Сперва протискивался Шухов круто (цыгарку свёрнутую оберегая, однако, в кулаке). В коридоре же, общем для двух половин барака, и в сенях никто уже вперёд не пёрся, зверехитрое племя, а облепили стены в два ряда слева и в два справа – и только проход посрединке на одного человека оставили пустой: проходи на мороз, кто дурней, а мы и тут побудем. И так целый день на морозе, да сейчас лишних десять минут мёрзнуть? Дураков, мол, нет. Подохни ты сегодня, а я завтра!

В другой раз и Шухов так же жмётся к стеночке. А сейчас выходит шагом широким да скалится ещё:

– Чего испугались, придурня? Сибирского мороза не видели? Выходи на волчье солнышко греться! Дай, дай прикурить, дядя!

Прикурил в сенях и вышел на крыльцо. «Волчье солнышко» – так у Шухова в краю ино месяц в шутку зовут.

Высоко месяц вылез! Ещё столько – и на самом верху будет. Небо белое, аж с сузеленью, звёзды яркие да редкие. Снег белый блестит, бараков стены тож белые – и фонари мало влияют.

Вон у того барака толпа чёрная густеет – выходят строиться. И у другого вон. И от барака к бараку не так разговор гудёт, как снег скрипит.

Со ступенек спустясь, стало лицом к дверям пять человек, и ещё за ними трое. К тем трём во вторую пятёрку и Шухов пристроился. Хлебца пожевав да с папироской в зубах, стоять тут можно. Хорош табак, не обманул латыш – и дерунок, и духовит.

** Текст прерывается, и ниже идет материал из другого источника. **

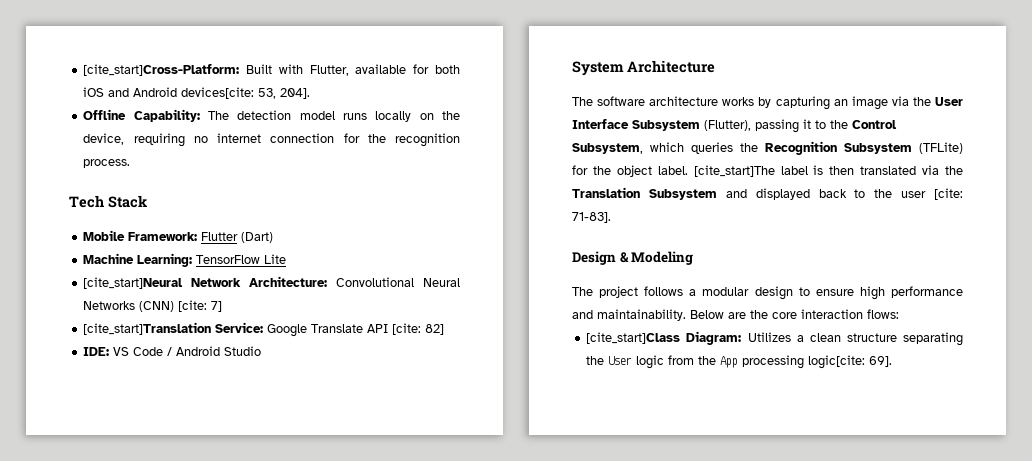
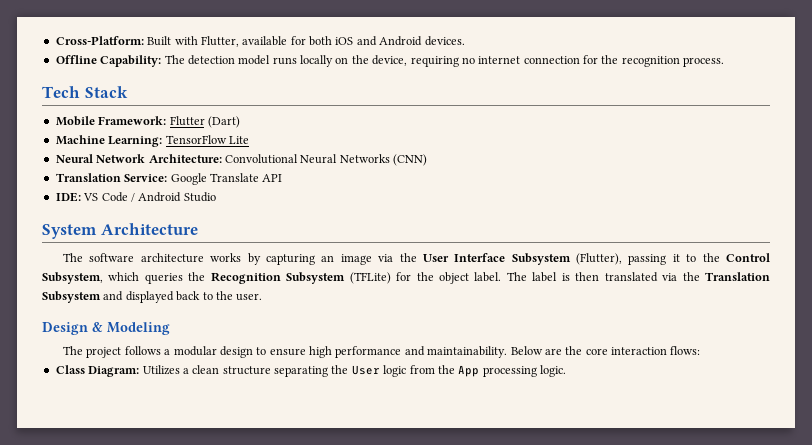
- [cite_start]Cross-Platform: Built with Flutter, available for both iOS and Android devices[cite: 53, 204].
+ Cross-Platform: Built with Flutter, available for both iOS and Android devices.
- [cite_start]Neural Network Architecture: Convolutional Neural Networks (CNN) [cite: 7]
- [cite_start]Translation Service: Google Translate API [cite: 82]
+ Neural Network Architecture: Convolutional Neural Networks (CNN)
+ Translation Service: Google Translate API
- [cite_start]The label is then translated via the Translation Subsystem and displayed back to the user [cite: 71-83].
+ The label is then translated via the Translation Subsystem and displayed back to the user.
- [cite_start]Class Diagram: Utilizes a clean structure separating the User logic from the App processing logic[cite: 69].
+ Class Diagram: Utilizes a clean structure separating the User logic from the App processing logic.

Понемножку ещё из дверей тянутся, сзади Шухова уже пятёрки две-три. Теперь кто вышел, этих зло разбирает: чего те гады жмутся в коридоре, не выходят. Мёрзни за них.

Никто из зэков никогда в глаза часов не видит, да и к чему они, часы? Зэку только надо знать – скоро ли подъём? до развода сколько? до обеда? до отбоя?

Всё ж говорят, что проверка вечерняя бывает в девять. Только не кончается она в девять никогда, шурудят проверку по второму да по третьему разу. Раньше десяти не уснёшь. А в пять часов, толкуют, подъём. Дива и нет, что молдаван нынче перед съёмом заснул. Где зэк угреется, там и спит сразу. За неделю наберётся этого сна недоспанного, так если в воскресенье не прокатят – спят вповалку бараками целыми.

Эх, да и повалили ж! повалили зэки с крыльца! – это старший барака с надзирателем их в зады шугают! Так их, зверей!

– Что? – кричат им первые ряды. – Комбинируете, гады? На дерьме сметану собираете? Давно бы вышли – давно бы посчитали.

Выперли весь барак наружу. Четыреста человек в бараке – это восемьдесят пятёрок. Выстроились все в хвост, сперва по пять строго, а там – шалманом.

– Разберись там, сзади! – старший барака орёт со ступенек.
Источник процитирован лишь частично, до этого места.